REQUIRED WORK: Look below for the line with "[488,107,509,118] -3. ->", then repeat it and all lines after it, exactly, minus any pictures.

[Entries taken from a collection]
++++++++

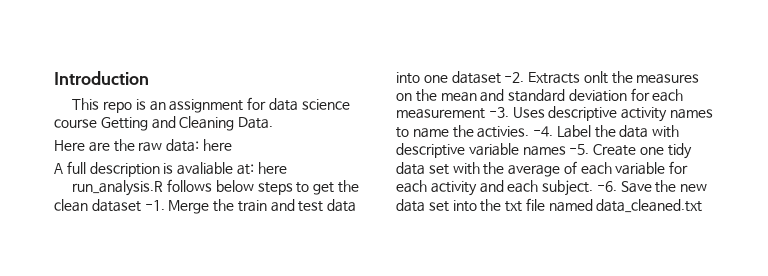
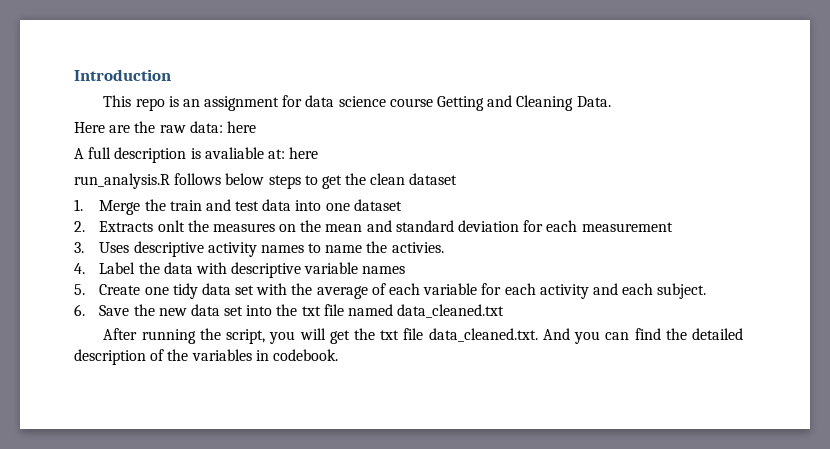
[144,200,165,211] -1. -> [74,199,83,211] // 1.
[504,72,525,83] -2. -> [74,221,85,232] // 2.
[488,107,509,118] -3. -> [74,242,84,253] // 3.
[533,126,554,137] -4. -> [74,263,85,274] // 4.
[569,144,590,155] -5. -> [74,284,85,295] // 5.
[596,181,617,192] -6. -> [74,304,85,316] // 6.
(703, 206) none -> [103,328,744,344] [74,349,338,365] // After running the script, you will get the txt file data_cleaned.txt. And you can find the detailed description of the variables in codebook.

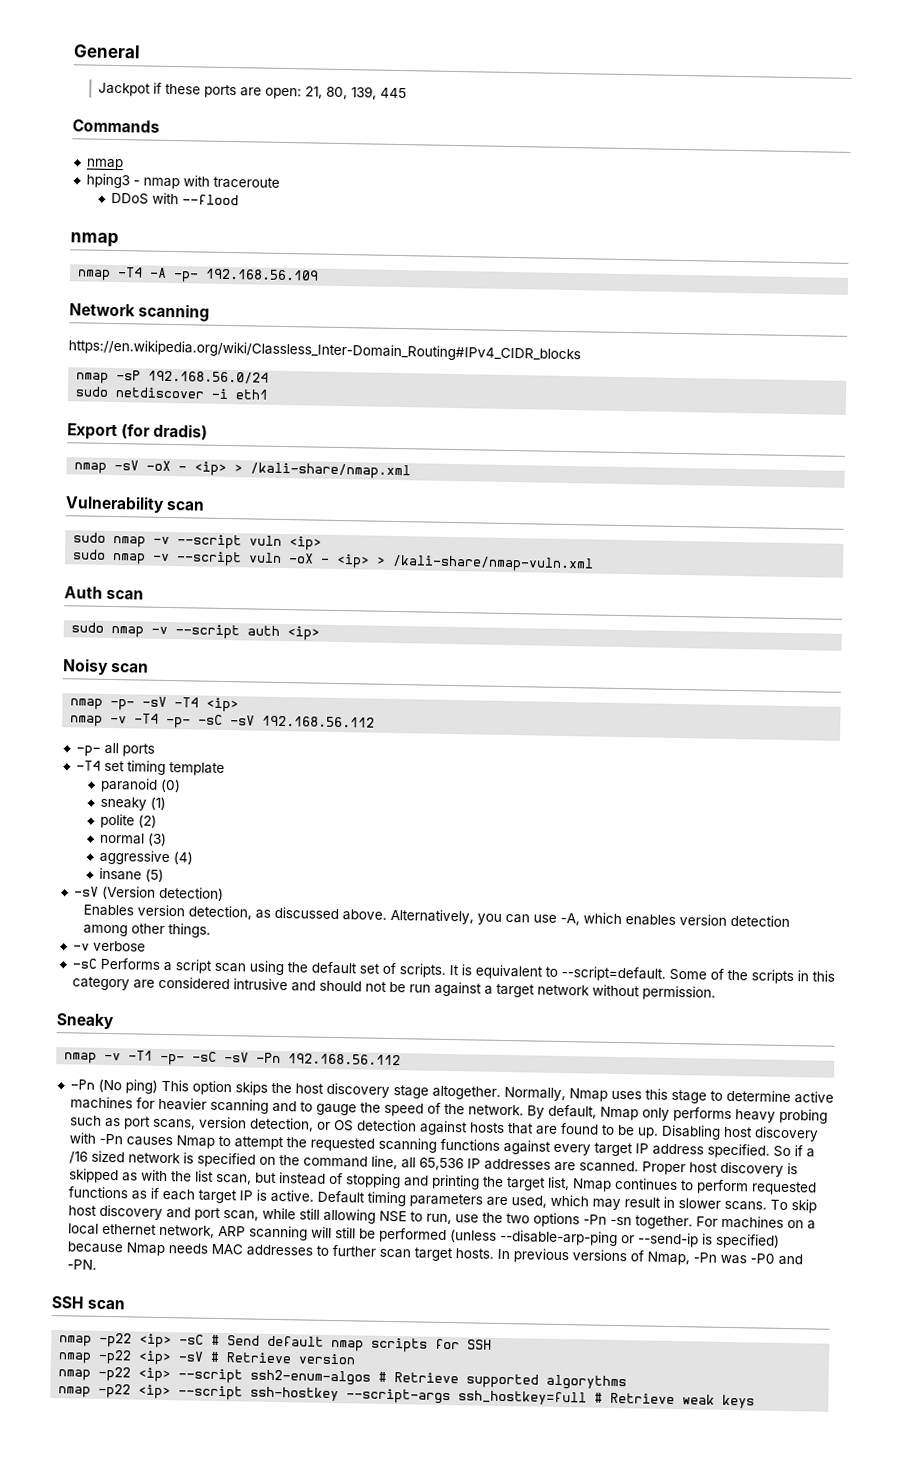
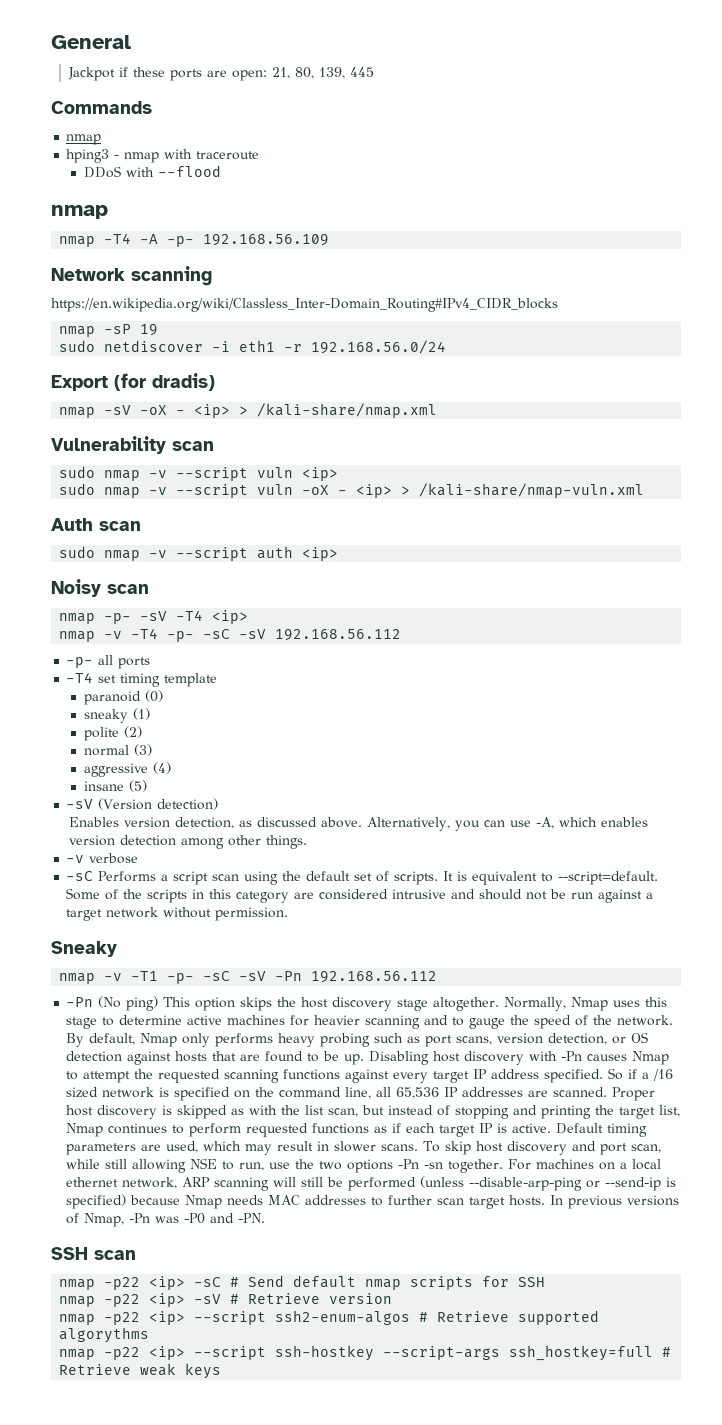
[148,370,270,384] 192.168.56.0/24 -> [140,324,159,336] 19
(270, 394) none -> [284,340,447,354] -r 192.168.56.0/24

++++++++

EXERCISE RESPONSE:
[488,107,509,118] -3. -> [74,242,84,253] // 3.
[533,126,554,137] -4. -> [74,263,85,274] // 4.
[569,144,590,155] -5. -> [74,284,85,295] // 5.
[596,181,617,192] -6. -> [74,304,85,316] // 6.
(703, 206) none -> [103,328,744,344] [74,349,338,365] // After running the script, you will get the txt file data_cleaned.txt. And you can find the detailed description of the variables in codebook.

[148,370,270,384] 192.168.56.0/24 -> [140,324,159,336] 19
(270, 394) none -> [284,340,447,354] -r 192.168.56.0/24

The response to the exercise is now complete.